Top 18 Web Categories

To give you a sense of what’s available on the Web, we’ve put together a list of categories where, in general, you’ll be far better off searching an web resource than a general-purpose search engine. Our purpose here is to simply provide a quick overview of each category, noting one or two good web resources for each.
  • Public Company Filings. The U.S. Securities and Exchange Commission (SEC) and regulators of equity markets in many other countries require publicly traded companies to file certain documents on a regular schedule or whenever an event may have a material effect on the company. These documents are available in a number of locations, including company Web sites.
  • Telephone Numbers. Just as telephone white pages serve as the quickest and most authoritative offline resource for locating telephone numbers, a number of web services exist solely to find telephone numbers.
  • Customized Maps and Driving Directions. Mapblast and Mapquest are designed specifically to provide these interactive services.
  • Clinical Trials. Clinical trials by their very nature generate reams of data, most of which is stored from the outset in databases.
  • Patents. Thoroughness and accuracy are absolutely critical to the patent searcher. Major business decisions involving significant expense or potential litigation often hinge on the details of a patent search, so using a general-purpose search engine for this type of search is effectively out of the question.
  • Out of Print Books. The growth of the Web has proved to be a boon for bibliophiles. Countless out of print booksellers have established Web sites, obliterating the geographical constraints that formerly limited their business to local customers. Simply having a Web presence, however, isn’t enough. Problems with depth of crawl issues, combined with a continually changing inventory, make catalog pages from used booksellers obsolete or inaccurate even if they do appear in the result list of a general-purpose search engine.
  • Library Catalogs. There are thousands of Online Public Access Catalogs (OPACs) available on the Web, from national libraries like the U.S. Library of Congress and the Bibliothèque Nationale de France, academic libraries, local public libraries, and many other important archives and repositories. OPACs allow searches for books in a library by author, title, subject, keywords, or call number, often providing other advanced search capabilities.

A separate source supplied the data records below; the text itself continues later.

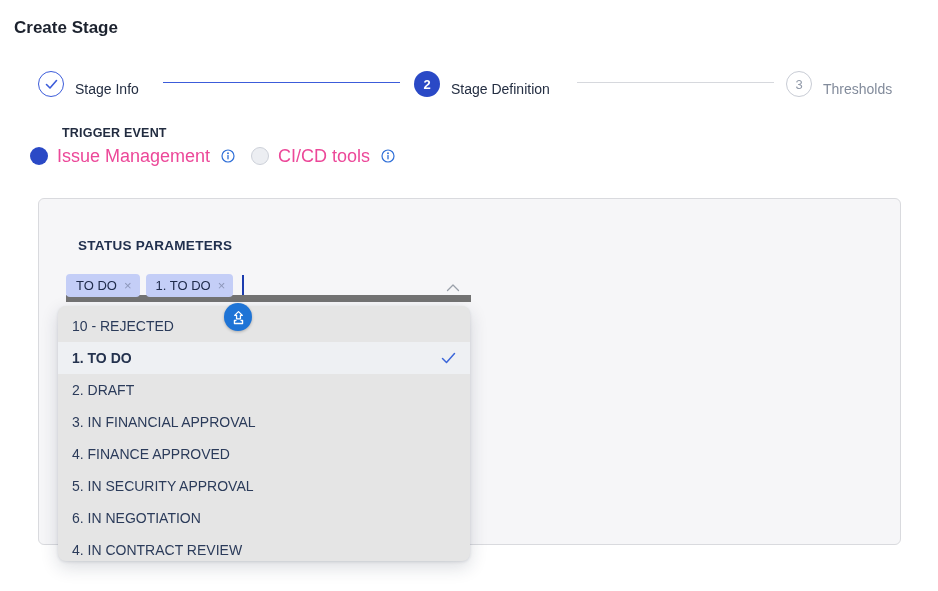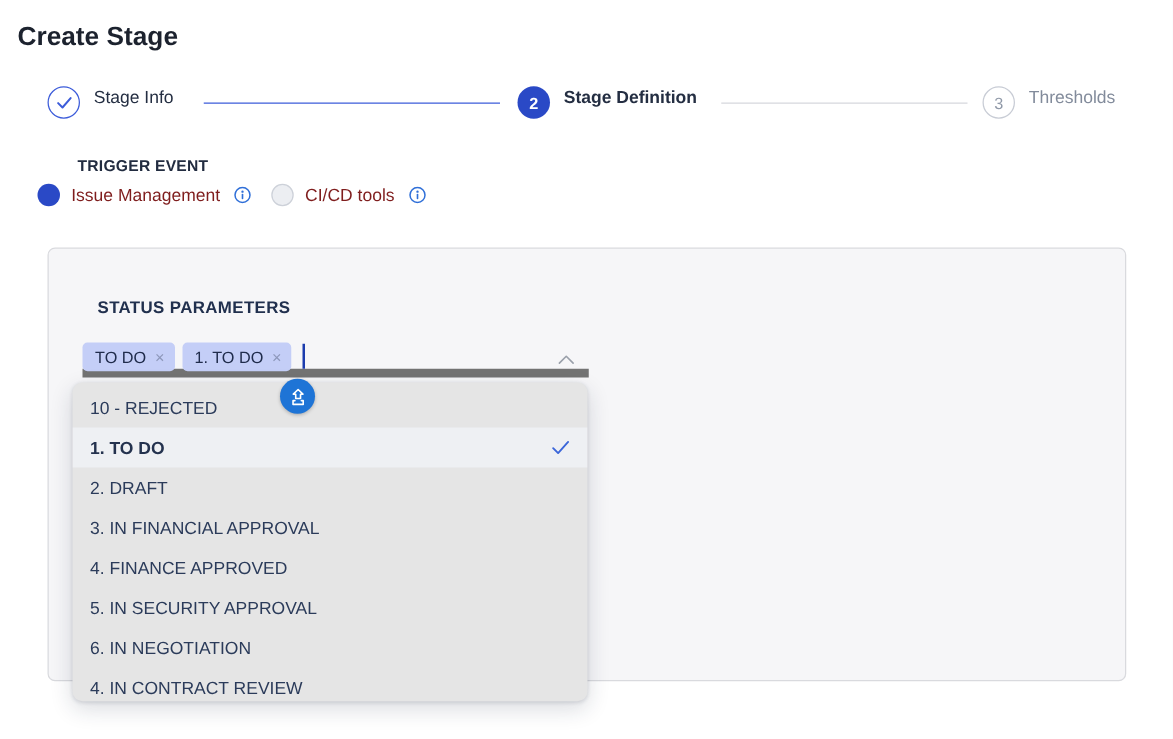--- a/index.html
+++ b/index.html
@@ -8,7 +8,7 @@
     font-family:"Liberation Sans",sans-serif;overflow:hidden;
   }
   
-  .page-title{position:absolute;left:14px;top:18px;font-size:21px;font-weight:700;color:#1c222e;}
+  .page-title{position:absolute;left:14px;top:18px;font-size:17px;font-weight:700;color:#1c222e;}
 
   
   .step{position:absolute;top:69px;display:flex;align-items:flex-start;gap:11px;height:28px;}

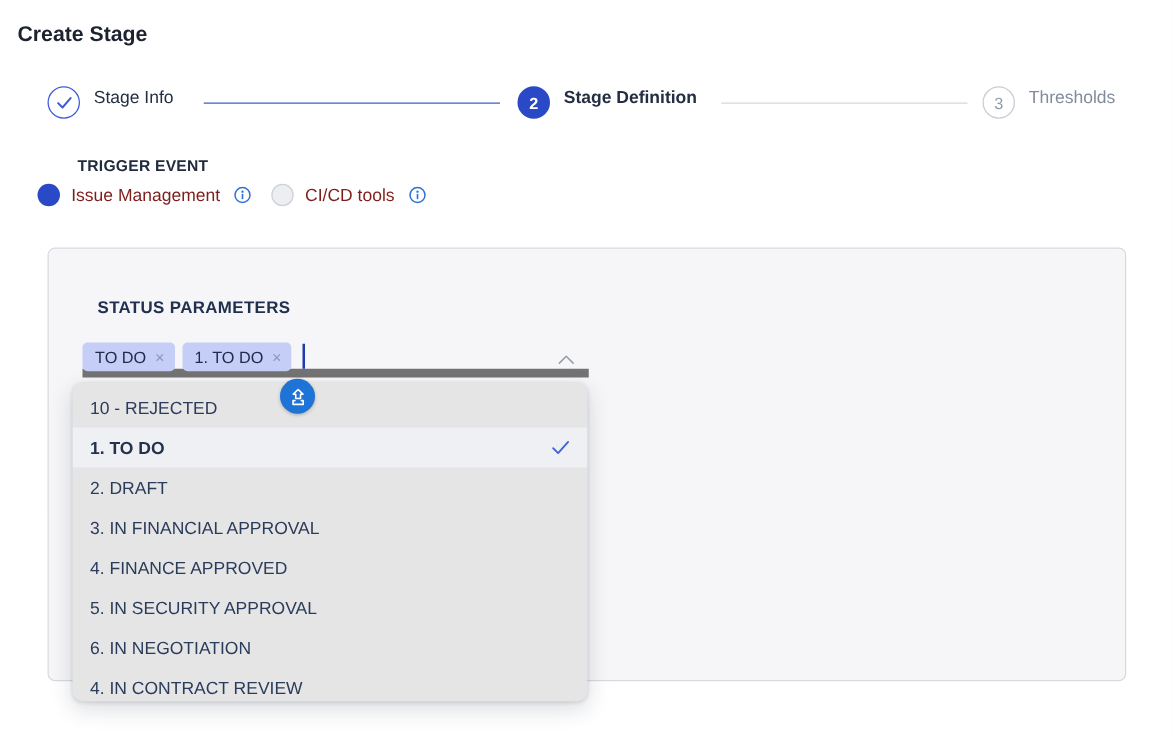--- a/index.html
+++ b/index.html
@@ -11,7 +11,7 @@
   .page-title{position:absolute;left:14px;top:18px;font-size:17px;font-weight:700;color:#1c222e;}
 
   
-  .step{position:absolute;top:69px;display:flex;align-items:flex-start;gap:11px;height:28px;}
+  .step{position:absolute;top:69px;display:flex;align-items:flex-end;gap:11px;height:28px;}
   .step1{left:38px;} .step2{left:414px;} .step3{left:786px;}
   .step-circle{width:26px;height:26px;border-radius:50%;display:flex;align-items:center;justify-content:center;box-sizing:border-box;flex:0 0 auto;}
   .step-circle.completed{border:1.5px solid #3c5cda;background:#fff;}

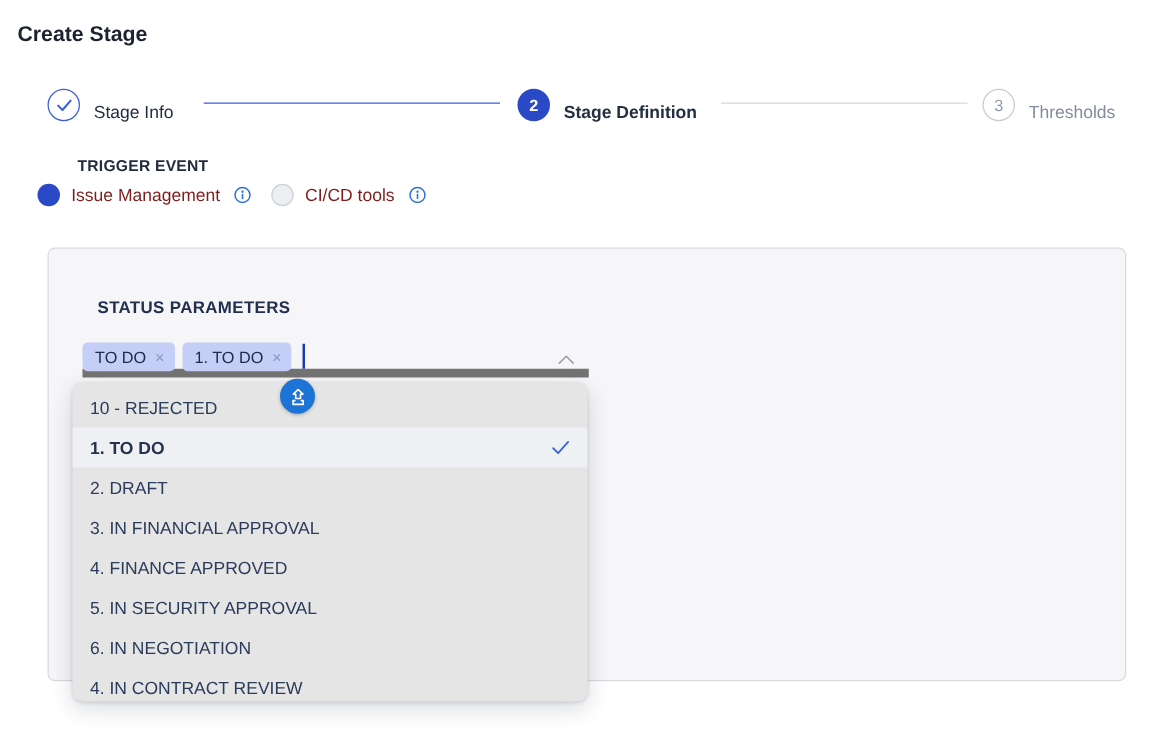--- a/index.html
+++ b/index.html
@@ -18,7 +18,7 @@
   .step-circle.active{background:#2a49c6;color:#fff;font-size:13px;font-weight:700;}
   .step-circle.upcoming{border:1px solid #c8ccd5;background:#fff;color:#9099a8;font-size:13px;}
   .step-label{font-size:14px;color:#242e42;white-space:nowrap;}
-  .step-label.active{font-weight:700;}
+  .step-label.active{font-weight:400;}
   .step-label.upcoming{color:#828b9b;}
   .connector{position:absolute;top:82px;height:1px;}
   .connector.done{left:163px;width:237px;background:#3c5cda;}

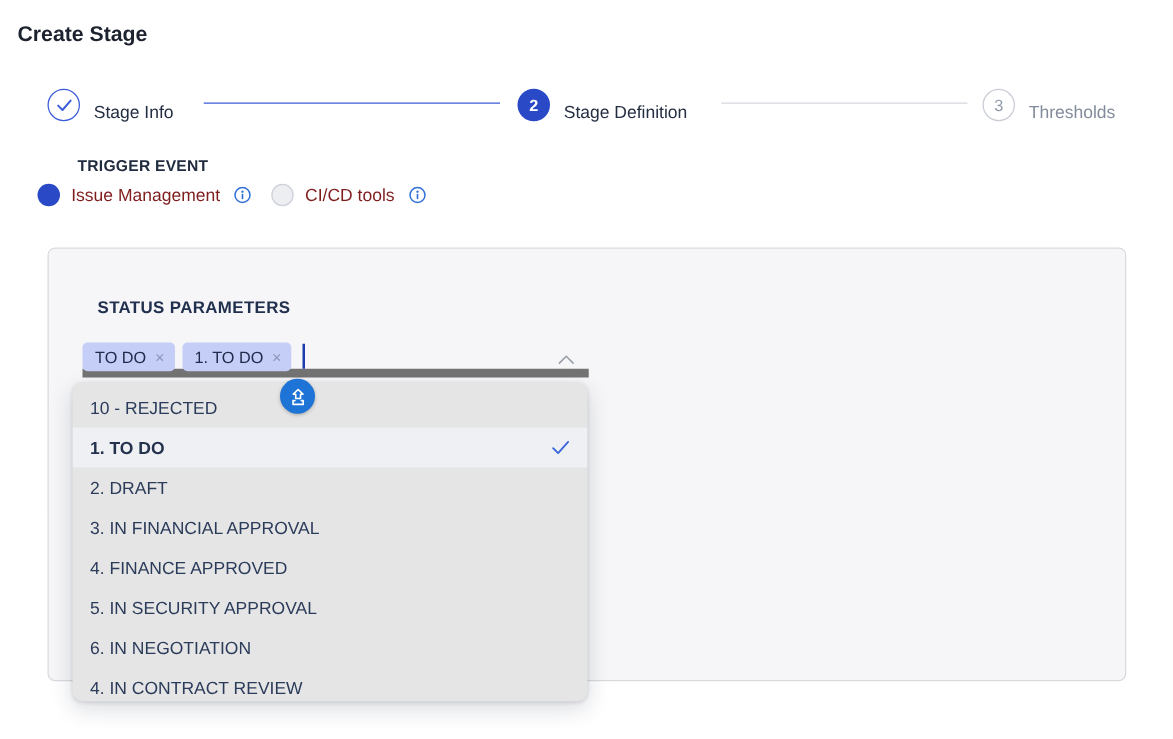--- a/index.html
+++ b/index.html
@@ -32,7 +32,7 @@
   .radio-dot{width:18px;height:18px;border-radius:50%;box-sizing:border-box;flex:0 0 auto;}
   .radio-dot.selected{background:#2a49c6;}
   .radio-dot.unselected{background:#eceef2;border:1px solid #cdd1d9;}
-  .radio-label{font-size:14px;color:#7f1d1d;}
+  .radio-label{font-size:18px;color:#ec4899;}
   .info-icon{display:inline-flex;margin-left:2px;}
 
   

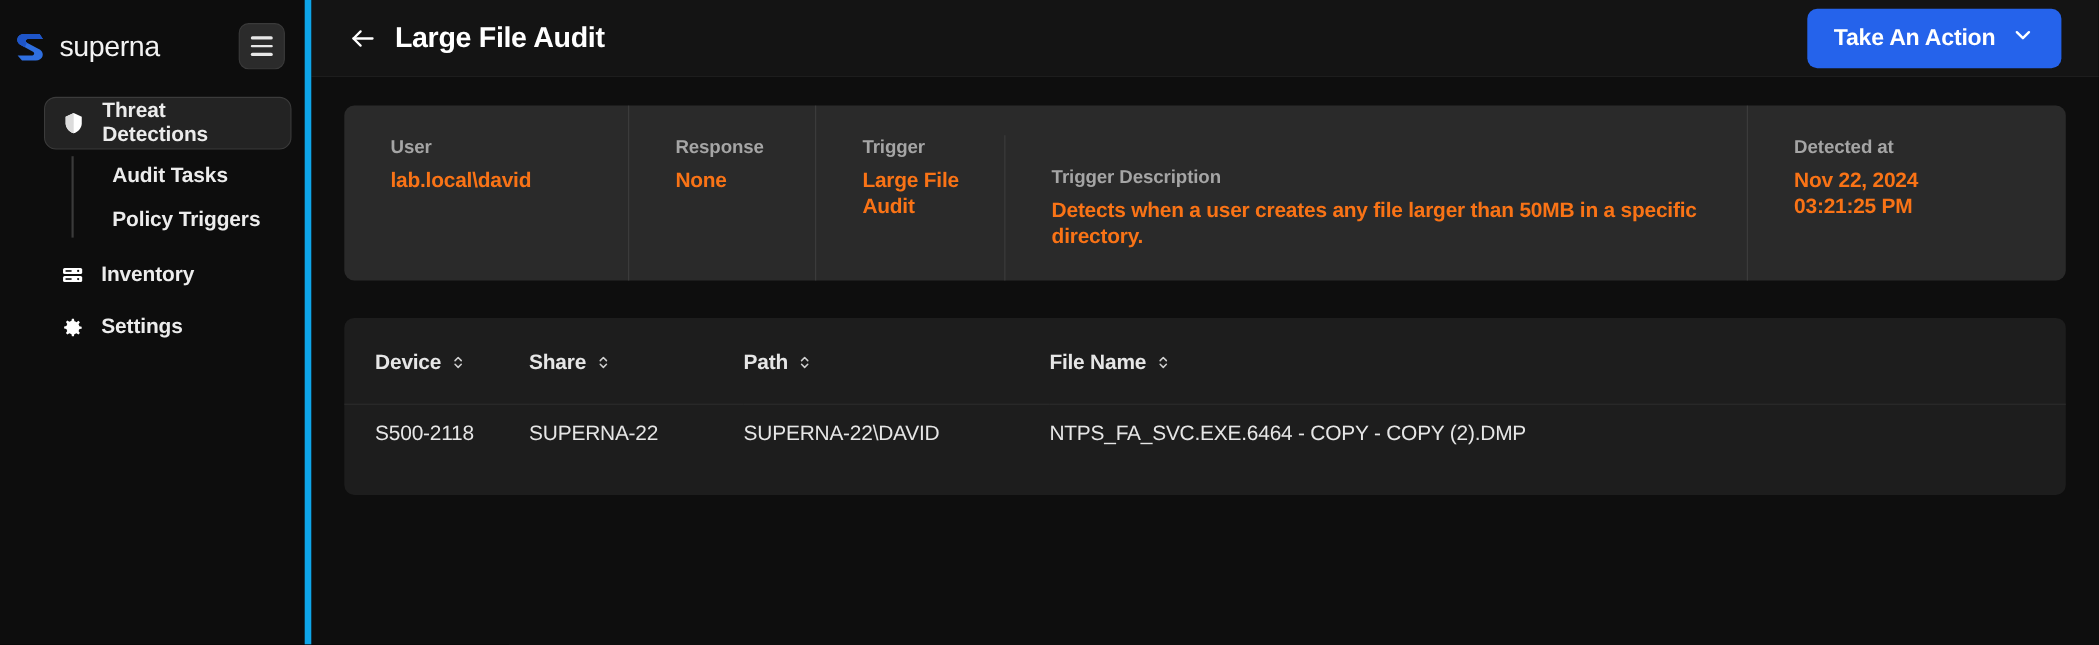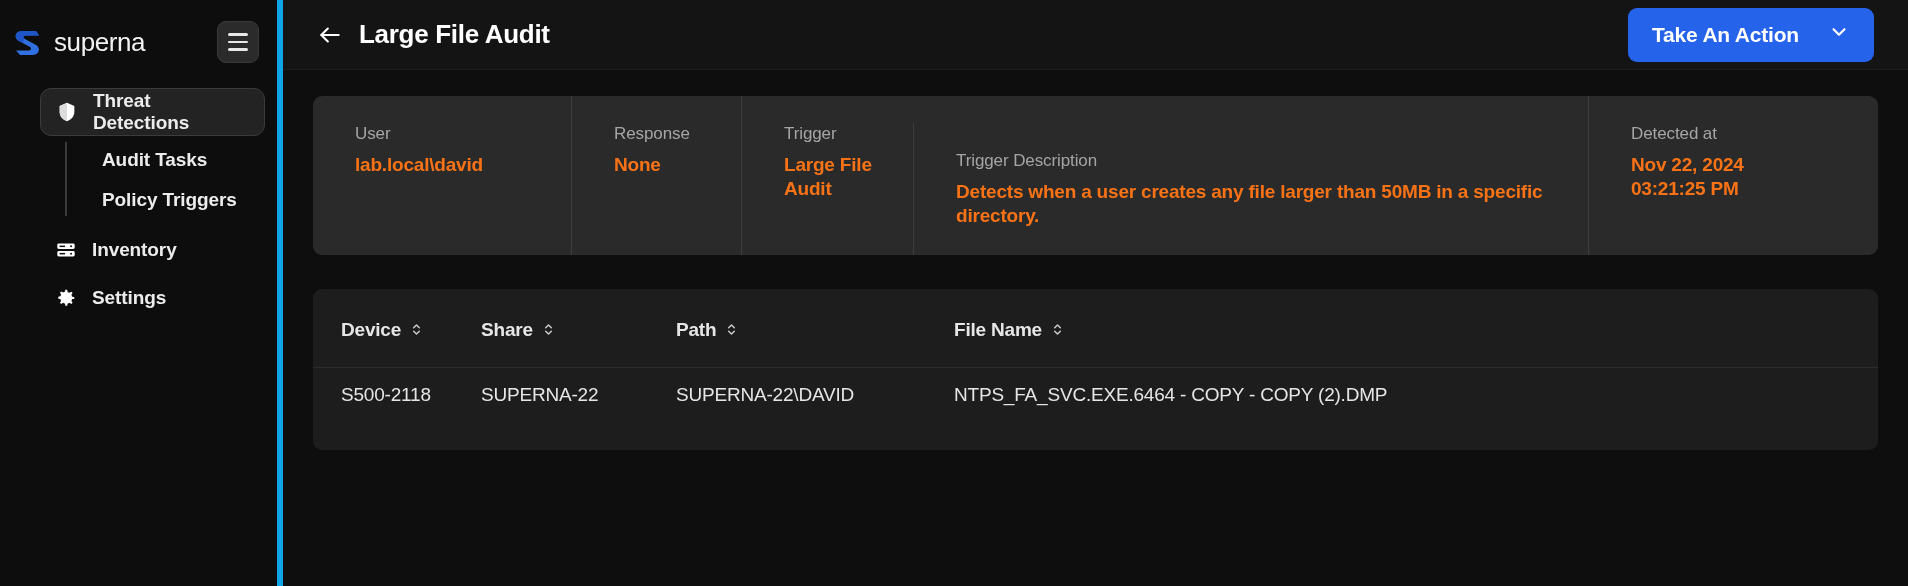--- a/index.html
+++ b/index.html
@@ -68,7 +68,7 @@
   .page-title { font-size:26px; font-weight:700; color:#ffffff; letter-spacing:-0.3px; }
   .spacer { flex:1; }
   .action-btn {
-    display:flex; align-items:center; gap:29px;
+    display:flex; align-items:center; gap:14px;
     height:54px; padding:0 24px; border-radius:9px;
     background:#2563eb; color:#ffffff;
     font-size:21px; font-weight:700; letter-spacing:-0.2px;

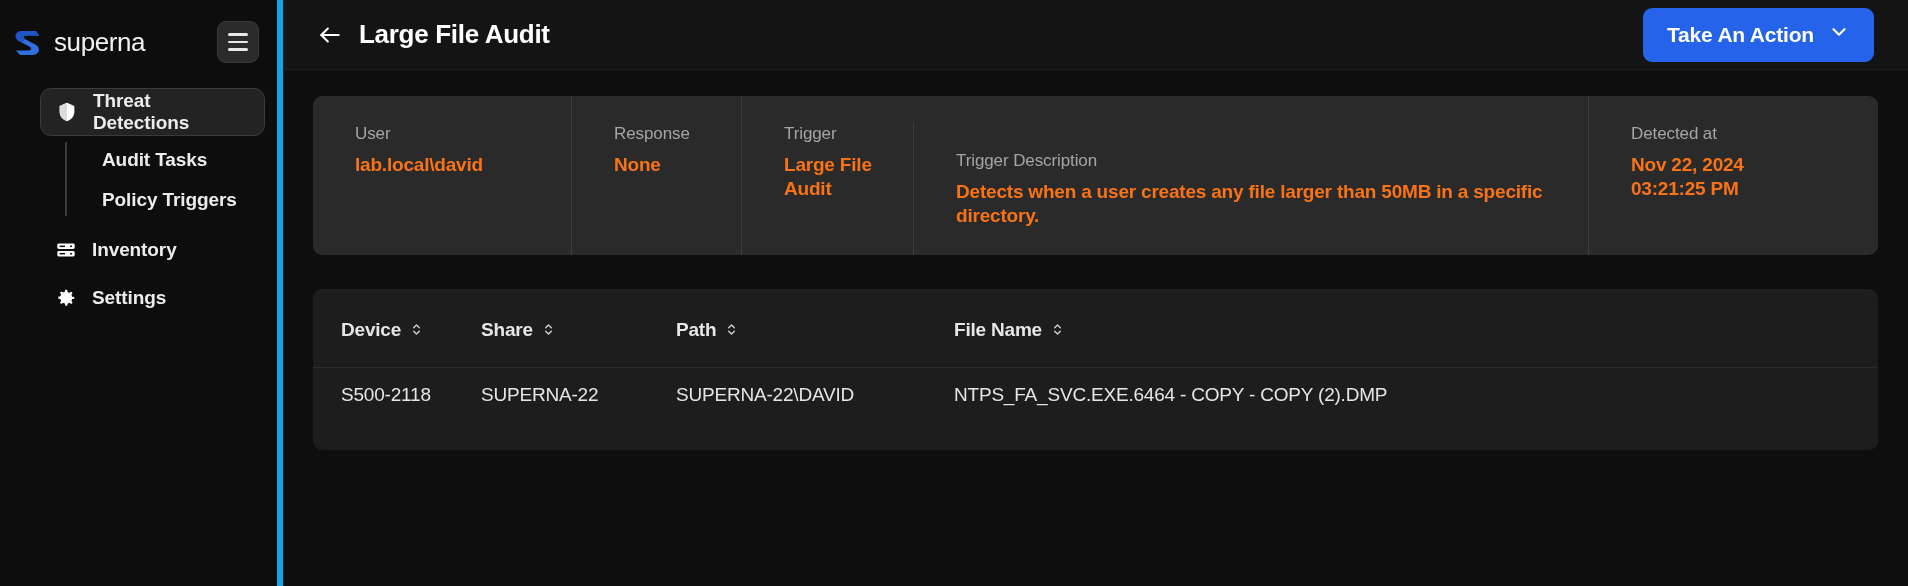--- a/index.html
+++ b/index.html
@@ -86,7 +86,7 @@
   }
   .sum-cell { padding:28px 30px 26px 42px; display:flex; flex-direction:column; justify-content:flex-start; }
   .sum-cell + .sum-cell { border-left:1px solid #3d3d3d; }
-  .sum-label { font-size:17px; color:#a5a5a5; margin-bottom:9px; font-weight:400; letter-spacing:-0.1px; }
+  .sum-label { font-size:17px; color:#a5a5a5; margin-bottom:9px; font-weight:700; letter-spacing:-0.1px; }
   .sum-value { font-size:19px; color:#f97316; font-weight:700; line-height:1.28; letter-spacing:-0.2px; }
   .cell-user     { flex:0 0 258px; }
   .cell-response { flex:0 0 170px; }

  • Authoritative Dictionaries. Need a word definition? Go directly to an authoritative online dictionary.
  • Environmental Information. Need to know who’s a major polluter in your neighborhood? Want details on a specific country’s position in the Kyoto Treaty?
  • Historical Stock Quotes. Many people consider stock quotes to be ephemeral data, useful only for making decisions at a specific point in time. Stock market historians and technical analysts, however, can use historical data to compile charts of trends that some even claim to have a certain amount of predictive value. There are numerous resources available that contain this information.
  • Historical Documents and Images. You’ve seen that generalpurpose search engines don’t handle images well. This can be a problem with historical documents, too, as many historical documents exist on the Web only as scanned images of the original.
  • Company Directories. Competitive intelligence has never been easier thanks to the Web. There are numerous country or region specific company directories.
  • Searchable Subject Bibliographies. Bibliographies are gold mines for scholars and other researchers. Because bibliographies generally conform to rigid formats specified by the MLA or the AP, most are stored in searchable online databases, covering subjects ranging from Architecture to Zoology.
  • Economic Information. Governments and government agencies employ entire armies of statisticians to monitor the pulse of economic conditions. This data is often available online, but rarely in a form visible to most search engines.
  • Award Winners. Who won the Nobel Peace Prize in 1938? You might be able to learn that it was Viscount Cecil of Chelwood (Lord Edgar Algernon Robert Gascoyne Cecil) via web.
  • Job Postings. Looking for work? Or trying to find the best employee for a job opening in your company? Good luck finding what you’re looking for using a general-purpose search engine.
  • Philanthropy and Grant Information. Show me the money! If you’re looking to give or get funding, there are literally thousands of clearinghouses on the web that exist to match those in need with those willing and able to give.
  • Translation Tools. Web-based translation services are not search tools in their own right, but they provide a valuable service when a search has turned up documents in a language you don’t understand. Translation tools accept a URL, fetch the underlying page, translate it into the desired language and deliver it as a dynamic document.